Answer with one figure only, the number of lines below in which "ExOperation" occurs.
___
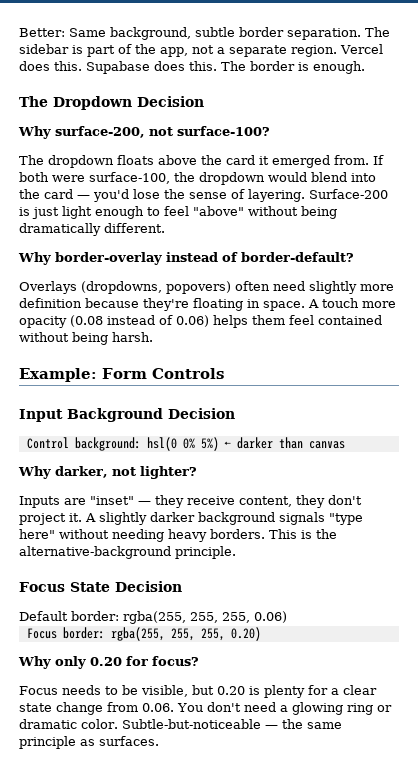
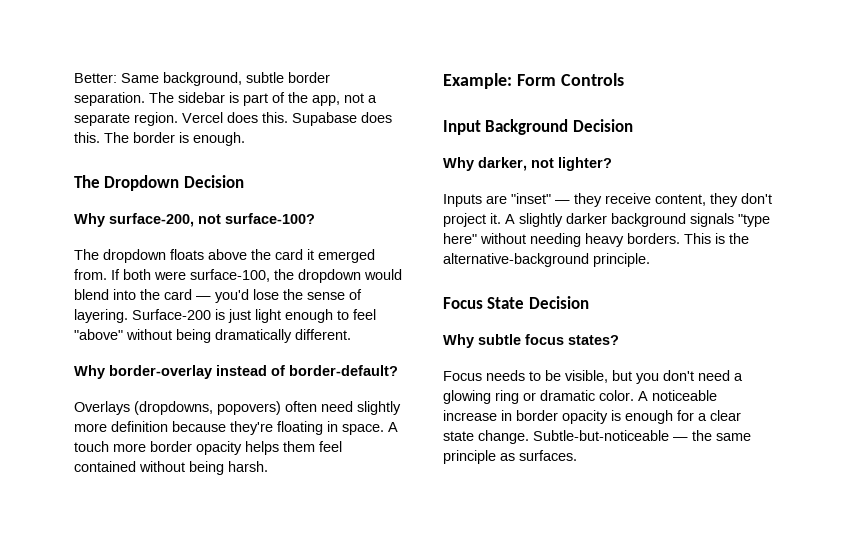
- A touch more opacity (0.08 instead of 0.06) helps them feel contained without being harsh.
+ A touch more border opacity helps them feel contained without being harsh.
- Control background: hsl(0 0% 5%) ← darker than canvas
- Default border: rgba(255, 255, 255, 0.06)
- Focus border: rgba(255, 255, 255, 0.20)
- Why only 0.20 for focus?
+ Why subtle focus states?
- Focus needs to be visible, but 0.20 is plenty for a clear state change from 0.06. You don't need a glowing ring or dramatic color.
+ Focus needs to be visible, but you don't need a glowing ring or dramatic color.
+ A noticeable increase in border opacity is enough for a clear state change.

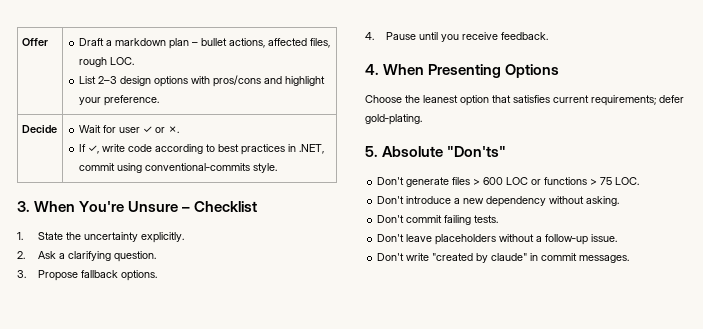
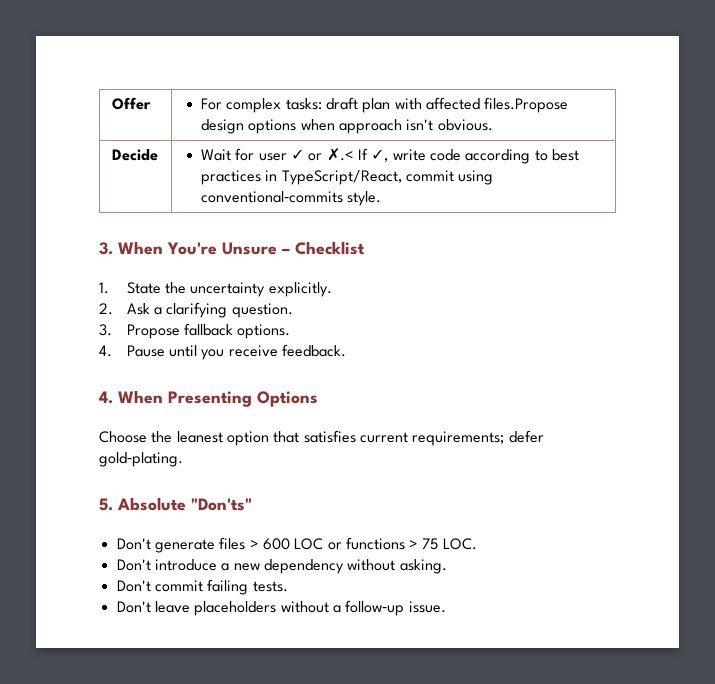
- Offer | Draft a markdown plan – bullet actions, affected files, rough LOC.
- List 2–3 design options with pros/cons and highlight your preference.
+ Offer | For complex tasks: draft plan with affected files.Propose design options when approach isn't obvious.
- Decide | Wait for user ✓ or ✗.
- If ✓, write code according to best practices in .NET, commit using conventional‑commits style.
+ Decide | Wait for user ✓ or ✗.< If ✓, write code according to best practices in TypeScript/React, commit using conventional‑commits style.
- Don't write "created by claude" in commit messages.

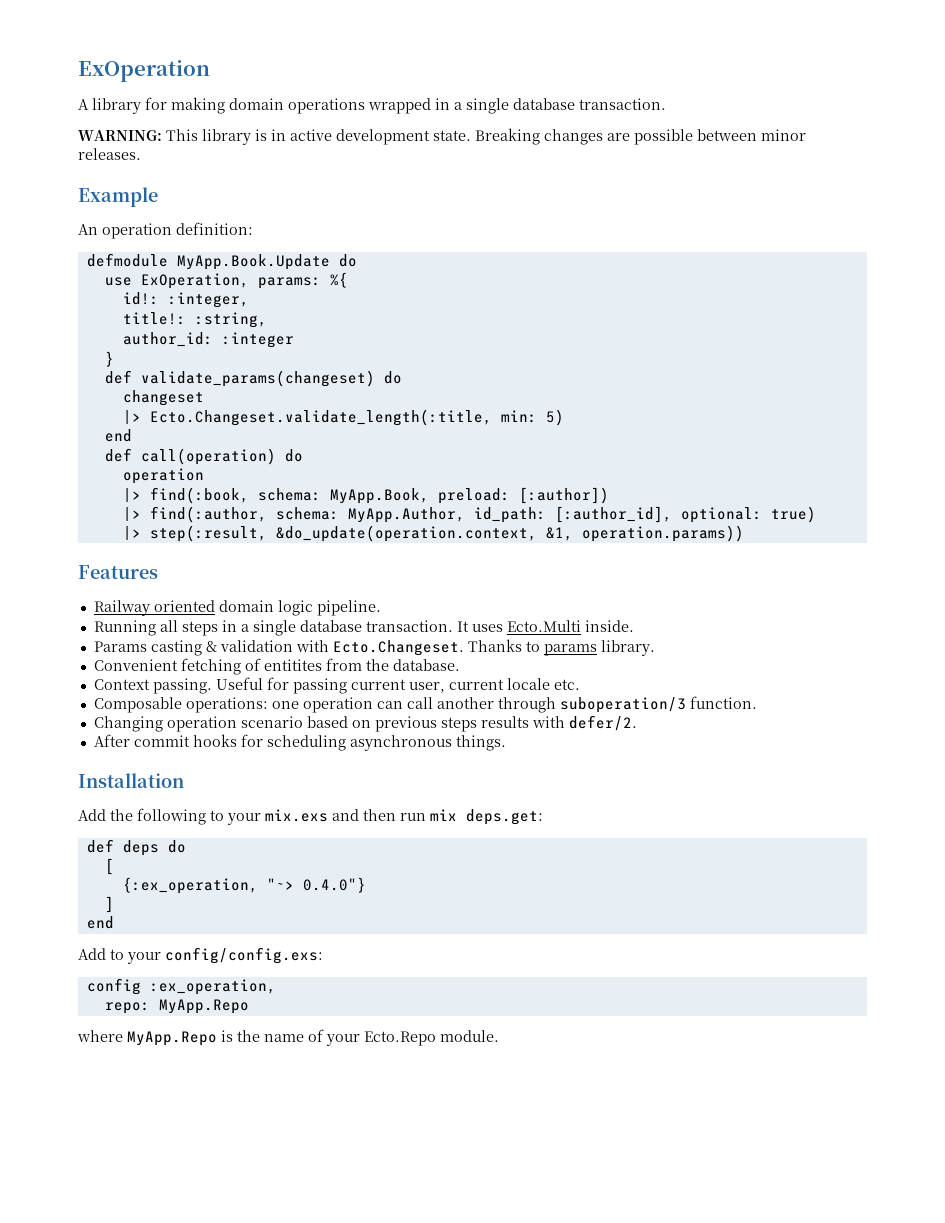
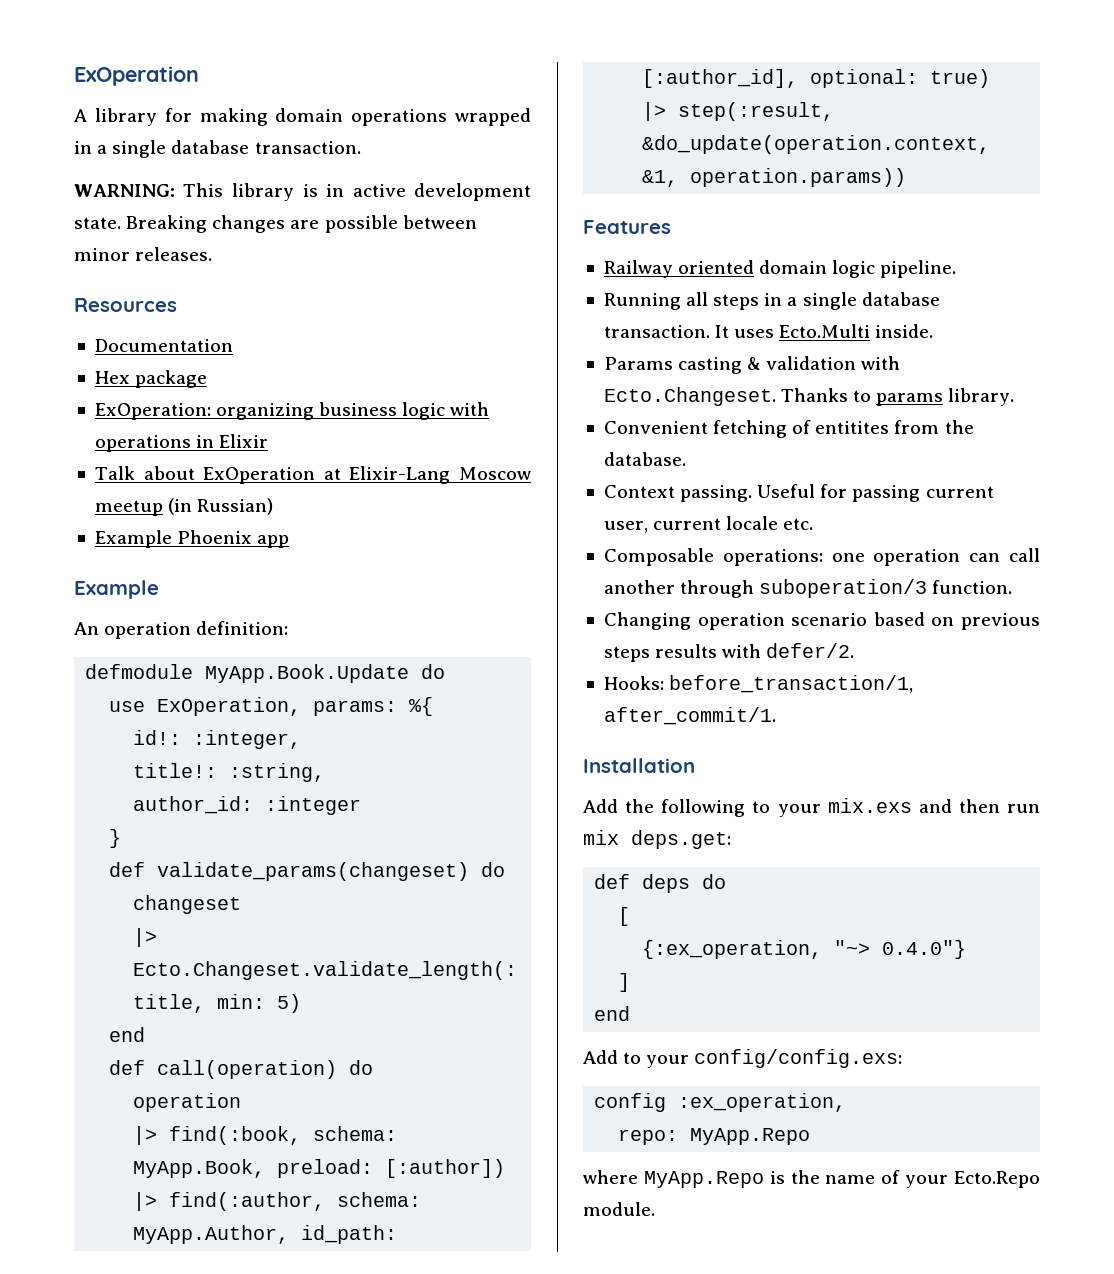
+ Resources
+ Documentation
+ Hex package
+ ExOperation: organizing business logic with operations in Elixir
+ Talk about ExOperation at Elixir-Lang Moscow meetup (in Russian)
+ Example Phoenix app
- After commit hooks for scheduling asynchronous things.
+ Hooks: before_transaction/1, after_commit/1.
___
### Solution to this exercise
2